Comments welcome - NAS for elderly users, as backup, thinking Synology so far

Hey All!

So I was at an elderly computer customer’s house recently, they have:

  • 2 PC’s (in separate rooms, but now, cable networked)
  • 1 iPad
  • 1 iPhone
  • 1 Slightly smart TV
  • Around 200GB of personal data

Their current backup is Apple Cloud, iDrive on 1 PC and an external 2.5in drive that is claimed to be a local backup…but it hasn’t been tested for years.

I’ve casually mentioned that they could have a NAS. Backups would go FROM PC’s TO the NAS, just using Windows Backup for simplicity to them, in case they need to restore a file.

Now I’ve done this with another elderly user: I setup plex on their windows machine, then connect it to their smart tv. So they can watch personal home videos stored on their PC, on their TV - worked well.

Thing is, I have little knowledge of Synology, so I’d like to get one that’s up to the job - any suggestions? Transcoding shouldn’t be needed as I’m sure they’ll only watch locally and on a TV…though may be it should be considered just in case? I would prefer to use TrueNAS as I’m familiar with it, but then to keep the cost down I’d have to build one, and I can’t be arse’d. Even then it would end up way more expensive than a synology.

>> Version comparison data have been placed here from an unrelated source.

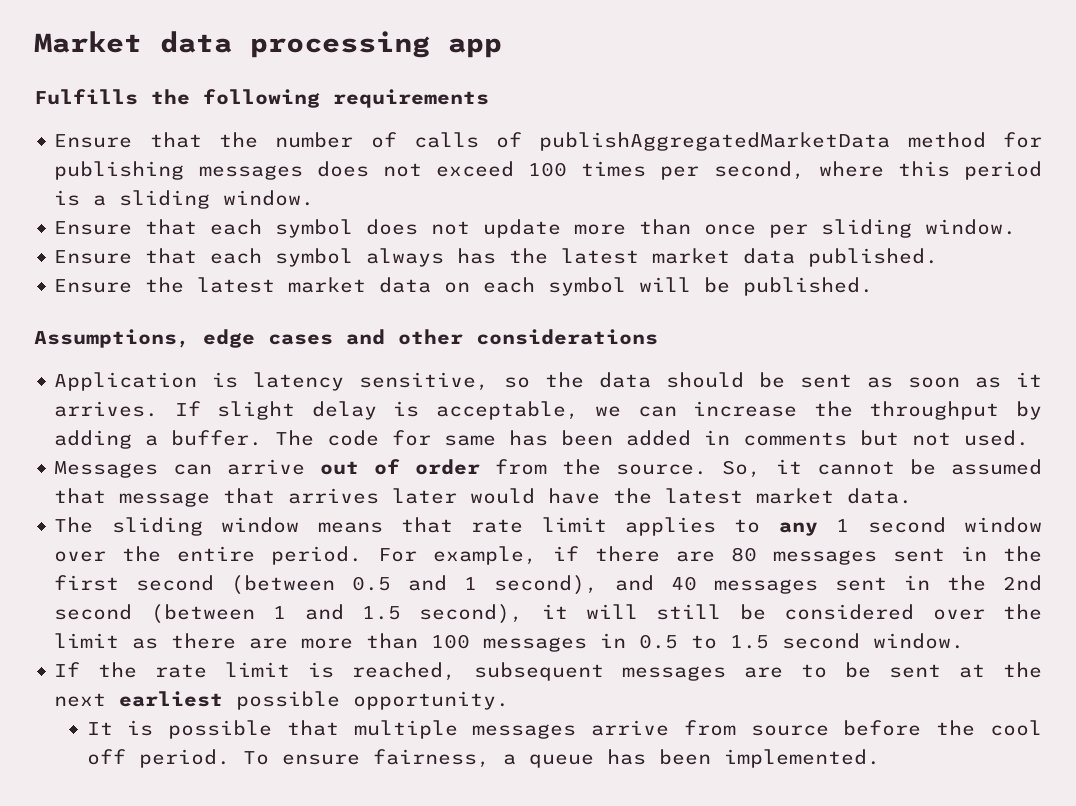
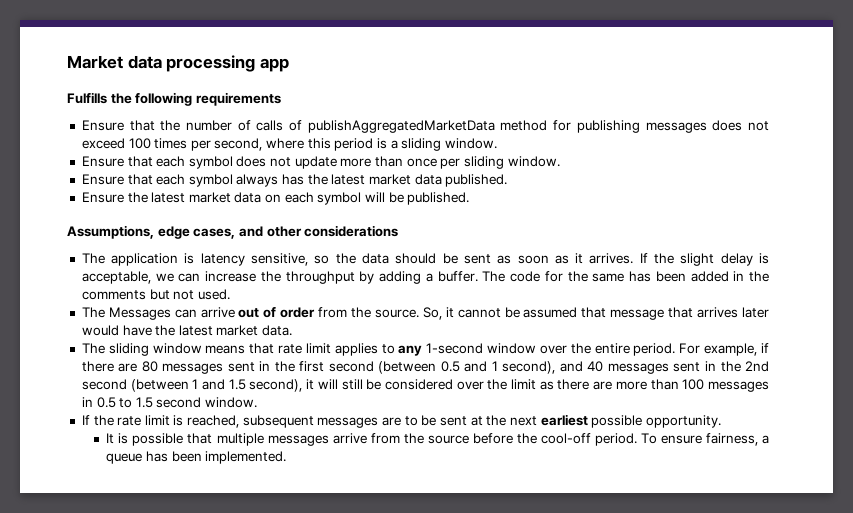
[268,334,333,345] cases -> [193,228,236,239] cases,
[54,372,198,391] Application -> [81,253,179,266] The application
(201, 408) none -> [654,253,675,264] the
(432, 438) none -> [567,271,588,282] the
(731, 437) none -> [748,271,769,282] the
(1030, 438) none -> [81,307,105,318] The
[836,517,946,533] 1 second -> [426,343,484,354] 1-second
(736, 728) none -> [403,433,424,444] the
[989,720,1042,736] [86,749,126,765] cool off -> [540,433,591,444] cool-off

I thought a simple mirrored pair of drives in a box should be good enough - I might even setup backblaze on it (if that’s possible?), instead of using idrive on individual machines. 2 x 1TB should be sufficient.

Look forward to any comments!

Cheers,
Chris :slight_smile:

I like Synology. I have used them several times for clients. They are great as a plug-and-play solution for a lot of common NAS uses. Their support is also great. I just had to RMA one for a backplane defect and their support team was awesome.

The biggest advantage imo over TruNAS as a AIO solution is the surveillance station software if that is something on the horizon.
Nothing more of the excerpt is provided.